**EXERCISE PROMPT**: Down to the last word, output the records below, skipping any images.

[Source data]
= Beginning of Section =
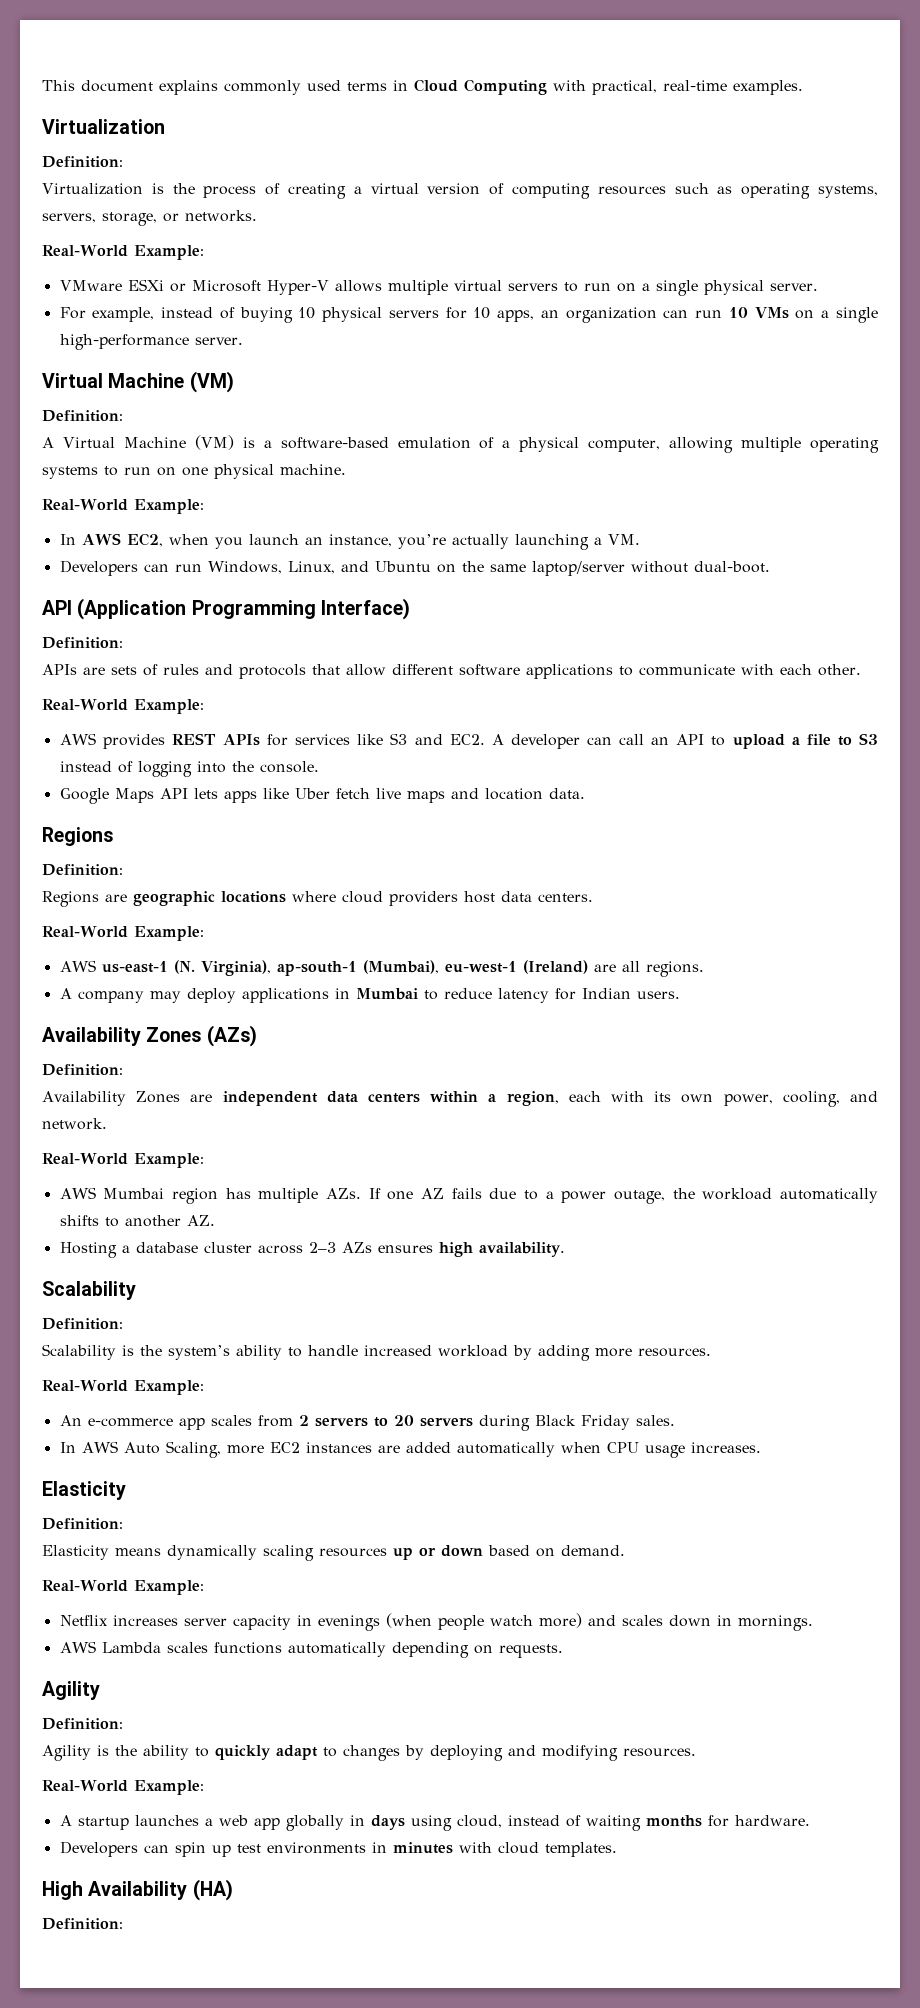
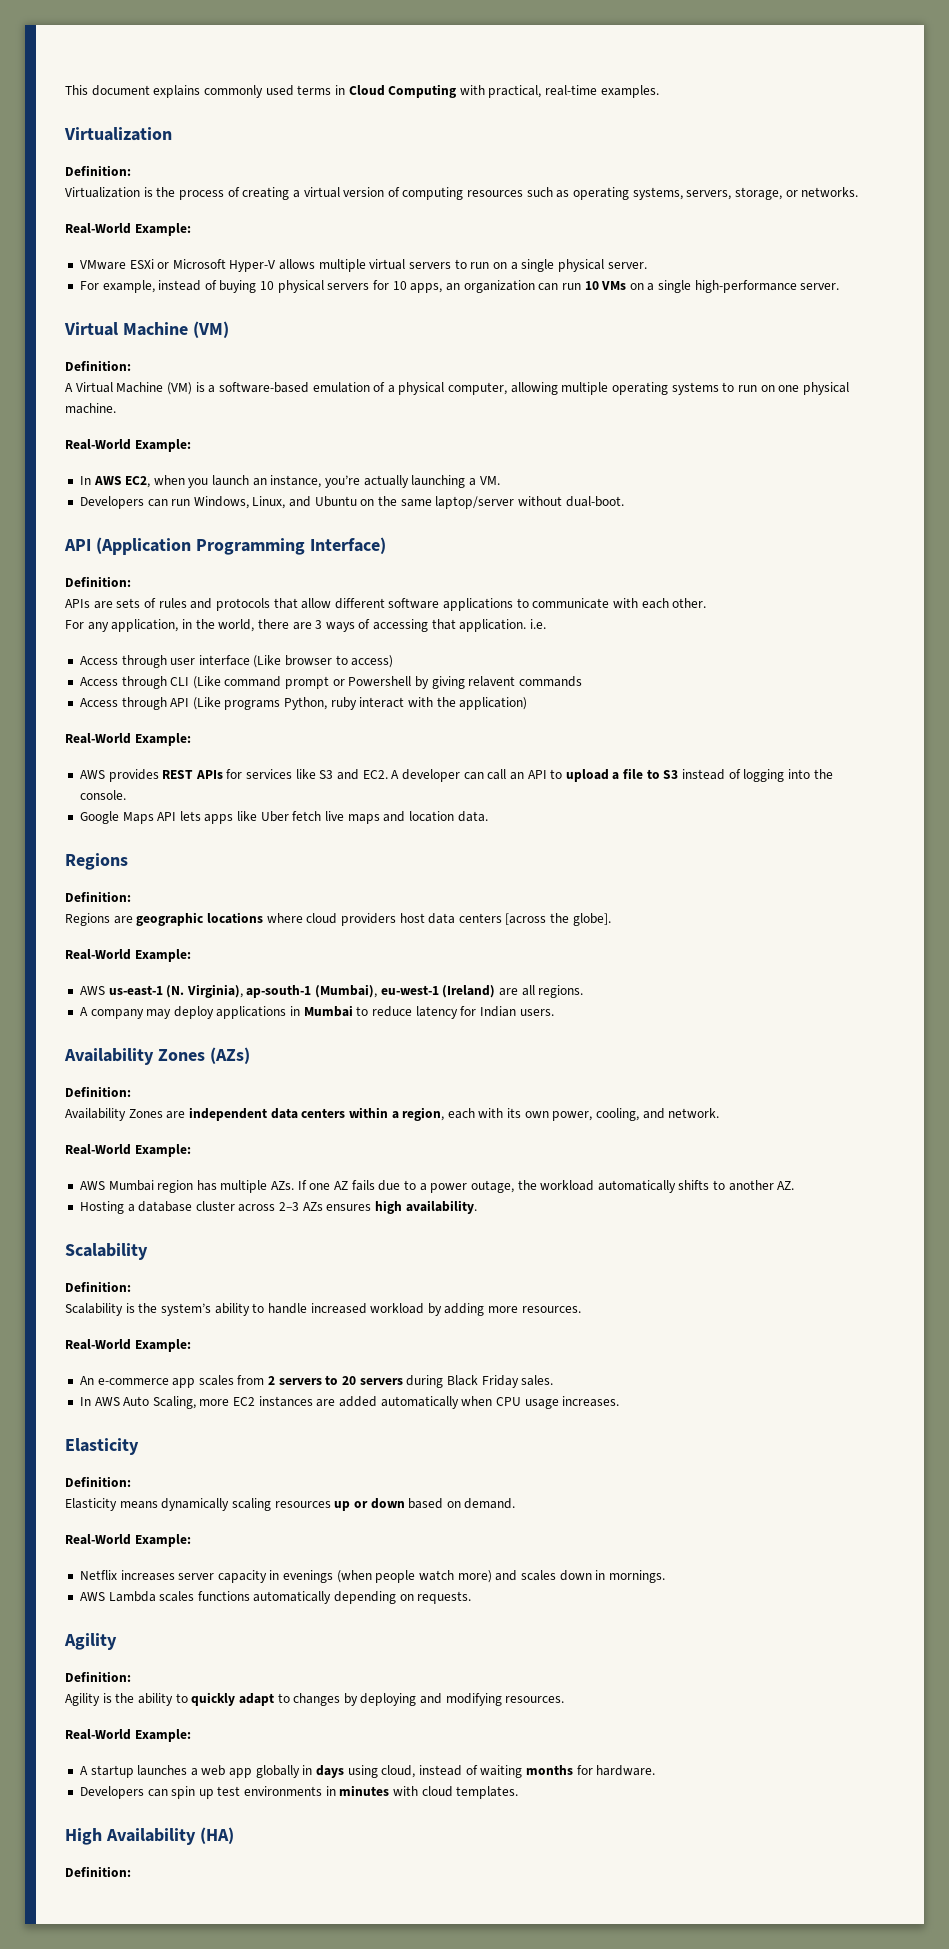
+ For any application, in the world, there are 3 ways of accessing that application. i.e.
+ Access through user interface (Like browser to access)
+ Access through CLI (Like command prompt or Powershell by giving relavent commands
+ Access through API (Like programs Python, ruby interact with the application)
- Regions are geographic locations where cloud providers host data centers.
+ Regions are geographic locations where cloud providers host data centers [across the globe].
= End of Section =
**RESULT**:
+ For any application, in the world, there are 3 ways of accessing that application. i.e.
+ Access through user interface (Like browser to access)
+ Access through CLI (Like command prompt or Powershell by giving relavent commands
+ Access through API (Like programs Python, ruby interact with the application)
- Regions are geographic locations where cloud providers host data centers.
+ Regions are geographic locations where cloud providers host data centers [across the globe].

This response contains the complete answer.